LA VERNE, California, January 4, 2018 — For the New Year, if I can offer new or move-up buyers two tips, they would be:
1) Steer clear of homes near freeways, no matter how beautiful, convenient or favorably priced, and
2) Don’t automatically max out your budget by buying the biggest house you can “afford.”
Clearing the Air About Location
Steer clear of any home within 1,000 feet of a freeway. That’s where traffic pollution is generally highest, along with rates of asthma, cancer, heart attacks, strokes, reduced lung function, pre-term births and a host of other pollution-related health problems.
Also, look for a home closer to your work. If you spend long chunks of time commuting, you could be breathing 80% of the levels of pollution found in traffic if your vehicle’s ventilation system is drawing in outside air.
In addition, avoid buying a home near a major intersection or traffic hot spot. Vehicles spit out a lot of exhaust when drivers accelerate and a lot of copper dust and other toxins when they hit the brakes. This warning should be especially heeded in areas like the Inland Empire, where smog levels are higher than coastal regions.
If you’re considering a home where you detect soot on windows, shelves and patios, that’s another telltale sign that cancer-causing particulates are in the air.
Finding a home away from freeways and other traffic hotspots in Southern California won’t be an easy needle to thread, but it can be done. Put your Realtor to the test. Buying a bargain house near a freeway is no bargain if it puts your health at risk!
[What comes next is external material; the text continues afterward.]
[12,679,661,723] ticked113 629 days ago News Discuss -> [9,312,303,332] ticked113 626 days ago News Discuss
Size Still Matters, But Going Big Isn’t Always Best
Buying the biggest house for the money was pretty much a real estate rule of thumb. Lately, however, people are wondering if they should kick that strategy to the curb. Bigger houses cost more money to operate, pure and simple (repairs, taxes). What if nobody ever moves into those extra rooms you’ve been heating and cleaning for all those years? What if the same developer who built your large house turns around and builds even bigger houses. It’s likely your home will be harder to sell?
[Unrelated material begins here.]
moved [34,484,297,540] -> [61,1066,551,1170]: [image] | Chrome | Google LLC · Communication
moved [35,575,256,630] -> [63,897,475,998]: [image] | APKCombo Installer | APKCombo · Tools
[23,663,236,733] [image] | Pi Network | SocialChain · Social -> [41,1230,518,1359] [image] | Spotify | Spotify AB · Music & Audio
Instead of relying on the old mindset of buying the most house for your money, seek a smaller home with remodel potential — a smaller house on a bigger lot perhaps — that fits your current budget and lifestyle. Later, when either your income increases or savings grow (from all that money you didn’t squander on a bigger mortgage), that may be the time to add square feet to your home.
The above suggestions are a couple of small items some new homebuyers overlook, but over time, they could have big consequences for your health and resale value.
MORE DIRTT
There’s been a lot of confusion over the new tax law limiting the deductibility of interest on mortgages at $750,000.
This new limit applies only to new mortgages. So you can breathe a little easier knowing that you can continue to deduct interest on a total of $1 million of debt for a first and second home that you now own.
So, if you currently have a $650,000 mortgage on a first home and a $350,000 mortgage on a second home, you can continue to deduct interest on both.
However, if you have a current mortgage outstanding on your first home for $750,000 and want to obtain a $200,000 mortgage for a second home purchase this year, you couldn’t deduct any of the interest on the second loan.
And there are absolutely no deductions for interest on home equity loans through 2025.